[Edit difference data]
↓↓↓
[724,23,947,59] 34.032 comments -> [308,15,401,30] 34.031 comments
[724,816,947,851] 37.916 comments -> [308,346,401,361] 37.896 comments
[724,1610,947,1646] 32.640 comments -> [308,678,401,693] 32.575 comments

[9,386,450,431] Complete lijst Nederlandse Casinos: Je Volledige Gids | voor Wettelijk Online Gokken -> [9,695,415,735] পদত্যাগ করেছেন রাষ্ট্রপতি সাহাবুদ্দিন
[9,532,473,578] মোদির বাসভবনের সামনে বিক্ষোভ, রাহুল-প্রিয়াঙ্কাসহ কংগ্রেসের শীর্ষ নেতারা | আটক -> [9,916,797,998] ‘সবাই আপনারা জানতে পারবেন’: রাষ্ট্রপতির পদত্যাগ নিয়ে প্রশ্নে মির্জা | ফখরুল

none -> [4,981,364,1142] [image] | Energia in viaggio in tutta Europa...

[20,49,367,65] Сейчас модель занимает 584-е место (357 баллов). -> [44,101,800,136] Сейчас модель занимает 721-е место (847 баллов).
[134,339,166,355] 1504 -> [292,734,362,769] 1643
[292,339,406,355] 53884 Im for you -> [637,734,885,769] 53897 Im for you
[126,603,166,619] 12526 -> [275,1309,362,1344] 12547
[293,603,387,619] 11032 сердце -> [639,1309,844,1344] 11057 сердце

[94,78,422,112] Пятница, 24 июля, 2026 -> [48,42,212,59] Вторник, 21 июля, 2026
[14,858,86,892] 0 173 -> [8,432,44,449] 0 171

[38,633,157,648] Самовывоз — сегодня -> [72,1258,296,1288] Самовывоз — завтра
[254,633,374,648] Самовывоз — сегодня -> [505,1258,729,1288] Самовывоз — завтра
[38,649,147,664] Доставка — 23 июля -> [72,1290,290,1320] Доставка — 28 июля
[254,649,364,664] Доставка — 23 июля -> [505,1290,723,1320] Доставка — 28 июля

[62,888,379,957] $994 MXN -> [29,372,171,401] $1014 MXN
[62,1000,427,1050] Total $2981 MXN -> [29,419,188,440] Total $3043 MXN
↑↑↑
- What to do:
All that is needed is the opening run of the data, given again exactly: please include every line from the first through the line with "none -> [4,981,364,1142]", both ends kept.

- Result of this task:
[724,23,947,59] 34.032 comments -> [308,15,401,30] 34.031 comments
[724,816,947,851] 37.916 comments -> [308,346,401,361] 37.896 comments
[724,1610,947,1646] 32.640 comments -> [308,678,401,693] 32.575 comments

[9,386,450,431] Complete lijst Nederlandse Casinos: Je Volledige Gids | voor Wettelijk Online Gokken -> [9,695,415,735] পদত্যাগ করেছেন রাষ্ট্রপতি সাহাবুদ্দিন
[9,532,473,578] মোদির বাসভবনের সামনে বিক্ষোভ, রাহুল-প্রিয়াঙ্কাসহ কংগ্রেসের শীর্ষ নেতারা | আটক -> [9,916,797,998] ‘সবাই আপনারা জানতে পারবেন’: রাষ্ট্রপতির পদত্যাগ নিয়ে প্রশ্নে মির্জা | ফখরুল

none -> [4,981,364,1142] [image] | Energia in viaggio in tutta Europa...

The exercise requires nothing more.